One doesn’t set out to create so many projects in such a short time just to take a break when they’re done. The same desire to create that would carry him through the years, and that drew him to the project, to begin with still burns brightly within him, and will now be channeled onto other things. Like the project itself, it is a journey, not a single task.

“The nicest part of having completed the goal is that I can now take time to learn new engines and let hobby projects run their course,” says Cox. “It was hard to justify learning new engines when I felt proficient with GameMaker and needed to keep a steady stream of games. And some games just take time to develop. I had to sidetrack larger projects because the expected development time was simply too long.”

“There’s a sense of purpose the 100 games gave me that I’m channeling into other projects. Believe it or not, once I’m acquainted with a new game engine or two, I’m considering doing the game-a-week to solidify them.” he continues.

Cox has an answer to the origins or play, and a voice he has sharpened through years or careful craft and cutting. Still, there is still so much to look at and see. So many new voices to meet in the game development community. So many stories still to share. So much laughter, joy, and understanding that needs to be shared. So much more fun to be had.

Would he suggest others try it? Sort of. “I do recommend making at least five game-jam games, alone. Not quite 100 games, but the perspective it gives on other development roles and what it’ll reveal about your sensibilities will be invaluable. I was in the right place, right time, and the right mindset to make the 100 games work out.”

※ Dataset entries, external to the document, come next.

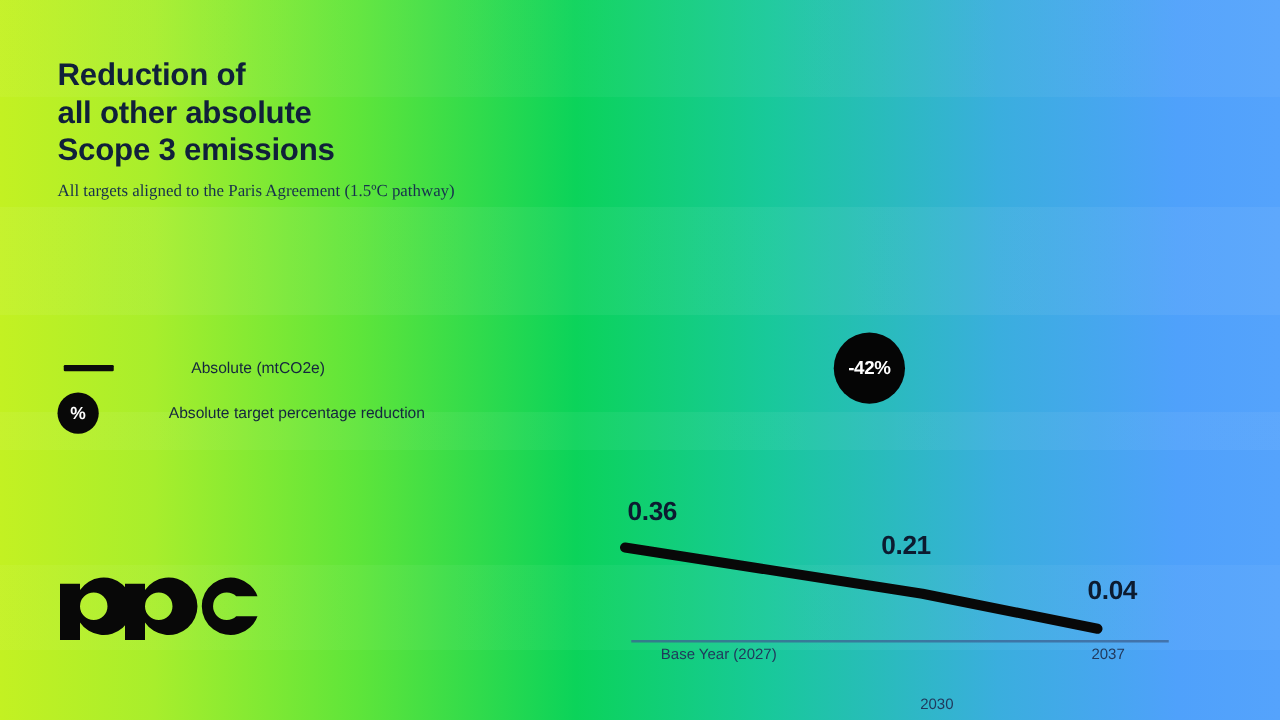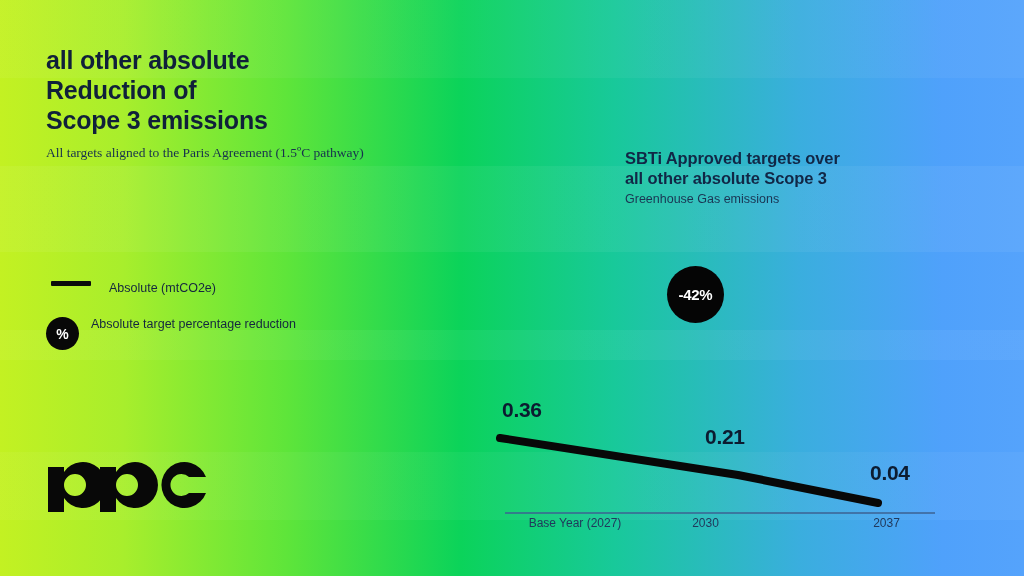--- a/index.html
+++ b/index.html
@@ -90,22 +90,23 @@
   }
 
   .legend {
     position: absolute;
     left: 46px;
     top: 281px;
     width: 360px;
   }
   .legend-row {
     display: flex;
-    align-items: flex-start;
+    align-items: center;
     height: 26px;
+    gap: 44px;
   }
   .legend-row.second { margin-top: 10px; }
   .legend-swatch-line {
     width: 40px;
     height: 5px;
     background: #0b0b0b;
     border-radius: 1px;
     margin-left: 5px;
   }
   .legend-label {
@@ -175,49 +176,44 @@
     opacity: 0.75;
   }
   .tick {
     position: absolute;
     top: 516px;
     color: #21395c;
     font-size: 12px;
     text-align: center;
   }
   #tick-0 { left: 505px; width: 140px; }
-  #tick-1 { left: 638px; width: 135px; }
+  #tick-1 { left: 682px; width: 135px; margin-top: 40px; }
   #tick-2 { left: 820px; width: 133px; }
 
   .logo {
     position: absolute;
     left: 48px;
     top: 455px;
   }
   .logo svg { display: block; }
 </style>
 </head>
 <body>
 
 <div id="slide">
 
   <div id="bands"></div>
 
   <div class="title-block">
+    <div class="title-line">Reduction of</div>
     <div class="title-line">all other absolute</div>
-    <div class="title-line">Reduction of</div>
     <div class="title-line">Scope 3 emissions</div>
     <div class="title-sub">All targets aligned to the Paris Agreement (1.5ºC pathway)</div>
   </div>
 
-  <div class="sbti-block">
-    <div class="sbti-line">SBTi Approved targets over</div>
-    <div class="sbti-line">all other absolute Scope 3</div>
-    <div class="sbti-sub">Greenhouse Gas emissions</div>
-  </div>
 
   <div class="legend">
     <div class="legend-row">
       <span class="legend-swatch-line"></span>
       <span class="legend-label">Absolute (mtCO2e)</span>
     </div>
     <div class="legend-row second">
       <span class="legend-pct-circle">%</span>
       <span class="legend-label">Absolute target percentage reduction</span>
     </div>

Creating all of these games over the years has given Cox some valuable experience, both in creating games as a task and as an emotional outlet. He has learned mechanics of games as business, but also as means of expressing ourselves and challenging the notions that games have to be one thing or another. Games, like other artistic expressions, exist for so many different reasons, and people come to them for just as many. It will take a lifetime to know them all, and Cox’s intense project is still just the start.

“Ultimately, I want to use everything gained from the 100 to some end: helping others with the insight gained, developing my IP, or pushing the edges of play.”